━━━━━ Records to process

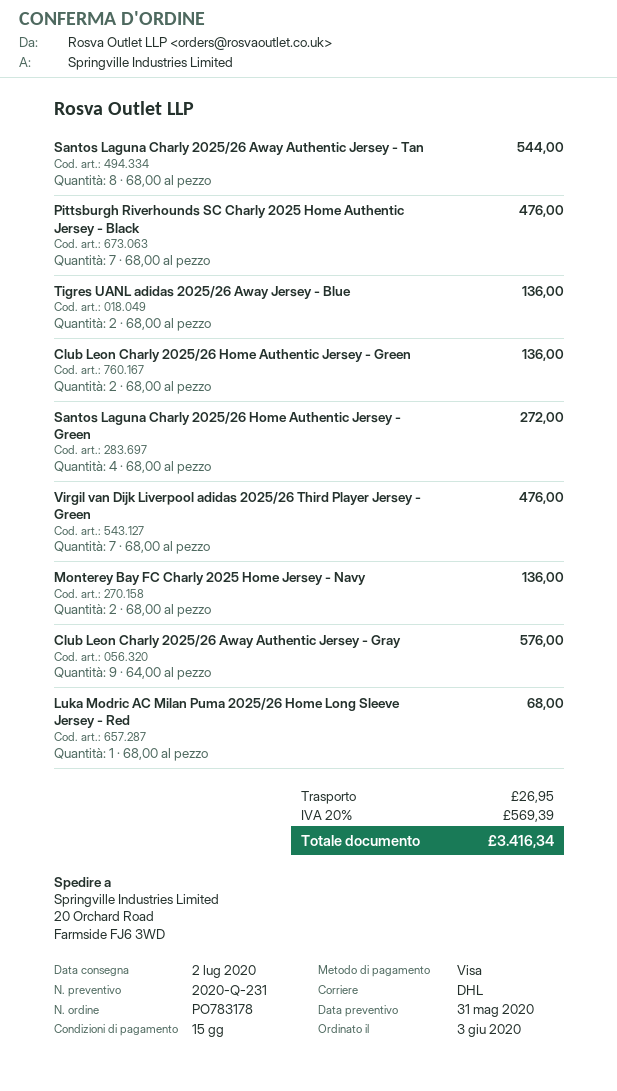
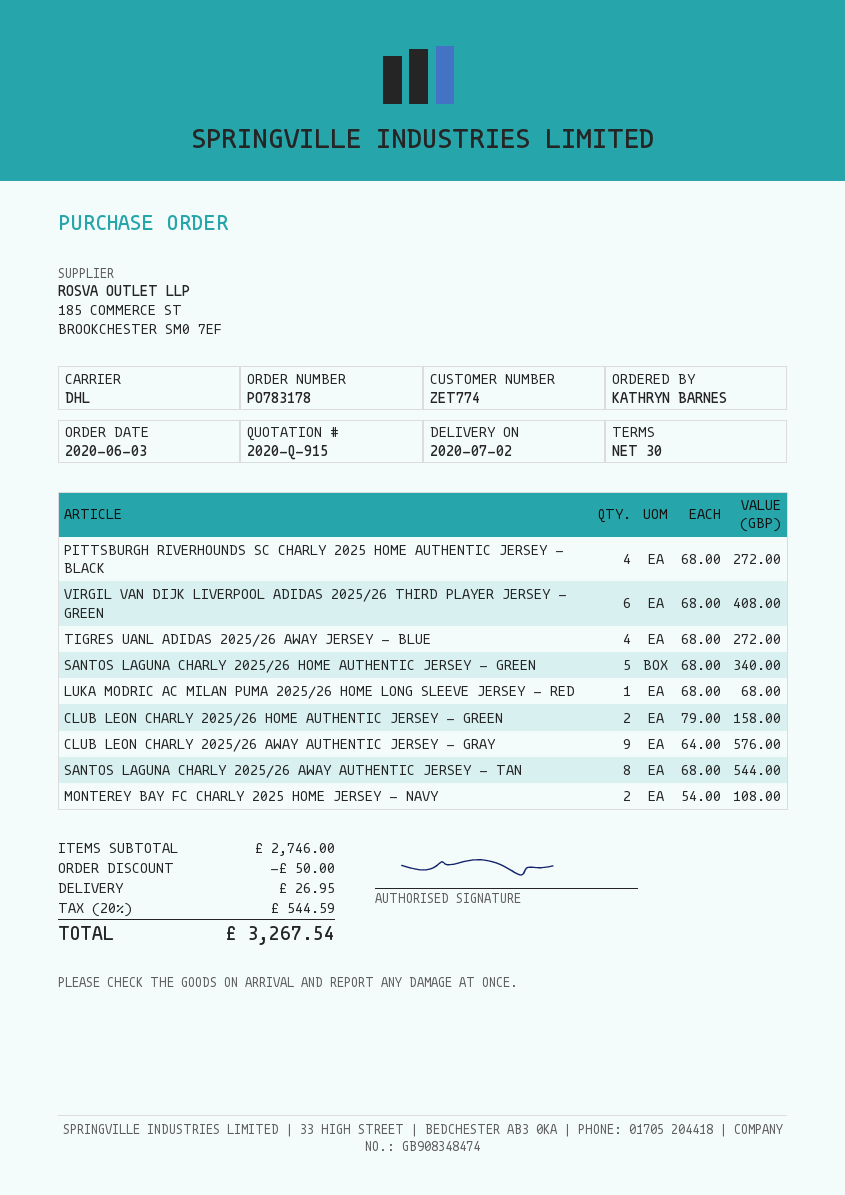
quote number: 2020-Q-231 -> 2020-Q-915
payment terms: 15 days -> 30 days
Pittsburgh Riverhounds SC Charly 2025 Home Authentic Jersey - Black: 7 x 68.00 = 476.00 -> 4 x 68.00 = 272.00
Tigres UANL adidas 2025/26 Away Jersey - Blue: 2 x 68.00 = 136.00 -> 4 x 68.00 = 272.00
Club Leon Charly 2025/26 Home Authentic Jersey - Green: 2 x 68.00 = 136.00 -> 2 x 79.00 = 158.00
Santos Laguna Charly 2025/26 Home Authentic Jersey - Green: 4 x 68.00 = 272.00 -> 5 x 68.00 = 340.00
Virgil van Dijk Liverpool adidas 2025/26 Third Player Jersey - Green: 7 x 68.00 = 476.00 -> 6 x 68.00 = 408.00
Monterey Bay FC Charly 2025 Home Jersey - Navy: 2 x 68.00 = 136.00 -> 2 x 54.00 = 108.00
discount: none -> 50.00
tax: 20% = 569.39 -> 20% = 544.59
total: 3416.34 -> 3267.54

━━━━━━━━━━

### Exercise brief
Each entry should be transcribed exactly as given, with pictures omitted.

### Exercise result
quote number: 2020-Q-231 -> 2020-Q-915
payment terms: 15 days -> 30 days
Pittsburgh Riverhounds SC Charly 2025 Home Authentic Jersey - Black: 7 x 68.00 = 476.00 -> 4 x 68.00 = 272.00
Tigres UANL adidas 2025/26 Away Jersey - Blue: 2 x 68.00 = 136.00 -> 4 x 68.00 = 272.00
Club Leon Charly 2025/26 Home Authentic Jersey - Green: 2 x 68.00 = 136.00 -> 2 x 79.00 = 158.00
Santos Laguna Charly 2025/26 Home Authentic Jersey - Green: 4 x 68.00 = 272.00 -> 5 x 68.00 = 340.00
Virgil van Dijk Liverpool adidas 2025/26 Third Player Jersey - Green: 7 x 68.00 = 476.00 -> 6 x 68.00 = 408.00
Monterey Bay FC Charly 2025 Home Jersey - Navy: 2 x 68.00 = 136.00 -> 2 x 54.00 = 108.00
discount: none -> 50.00
tax: 20% = 569.39 -> 20% = 544.59
total: 3416.34 -> 3267.54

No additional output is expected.